Let’s start this post by reviewing the software development history. If you have pursued an education in computer science or a related field, you are probably familiar with a term called “Waterfall model” in the software development life cycle. It leads us back to the initial days when software was not too complex, the requirements were defined and the revisions were close to none. Everything was going smooth when suddenly software became immortal and clients began asking for revisions according to the changing trend in the market 🤖
Then came the “Agile” way of doing things which is still very popular in many companies. Agile does not require you to submit your multi-page requirement to the company, but are rather ready for revisions and updates every week. How great it is for the customers as well as the client? But there is a simple problem though! When the LOC (lines of code) is in multi-million number and software is huge, a simple change in the code will demand additional work in integration and will request to analyze and run the tests again on the integrated code. This might happen every week and with repeated such scenarios, humans are bound to make mistakes! Hence, we needed something that could automate the process and take this load off our shoulders.

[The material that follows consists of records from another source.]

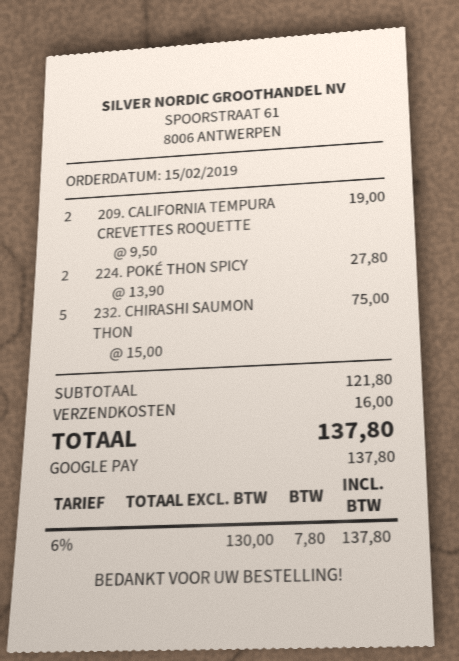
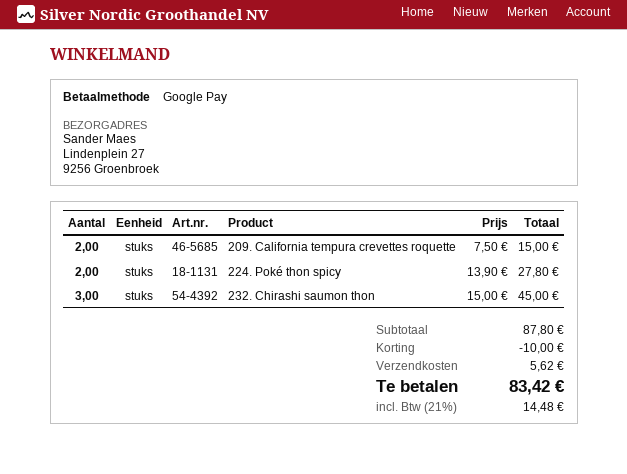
209. CALIFORNIA TEMPURA CREVETTES ROQUETTE: 2 x 9.50 = 19.00 -> 2 x 7.50 = 15.00
232. CHIRASHI SAUMON THON: 5 x 15.00 = 75.00 -> 3 x 15.00 = 45.00
subtotal: 121.80 -> 87.80
discount: none -> 10.00
shipping: 16.00 -> 5.62
tax: 6% = 7.80 -> 21% = 14.48
total: 137.80 -> 83.42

This gave birth to the CI/CD pipeline mechanism 💥 It could automate the integration, testing, and building up of code. With just a single manual push, you could also deploy the website and serve your users in no time. This is made possible with tools that are available just for this purpose: CI/CD tools. This process is termed as DevOps and involving Git in a similar fashion is termed as GitOps in the technology world. This post will guide you through this fairly new term called GitOps and how infrastructure as a code is changing the overall operations process today. With the tools and processes used in GitOps, I hope that by the end of this post, you will have a good understanding of GitOps.
Table of Contents – Guide to GitOps
- Infrastructure as Code (IaC)
- What is GitOps?
- Difference Between IaC and GitOps
- Why GitOps?
- How GitOps Works?
- Tools For GitOps
Infrastructure as Code (IaC) is a new flower in the bouquet of infrastructure management and operations in software development 💐 The concept is very simple, I am quite certain you might have got the idea yourself from the name.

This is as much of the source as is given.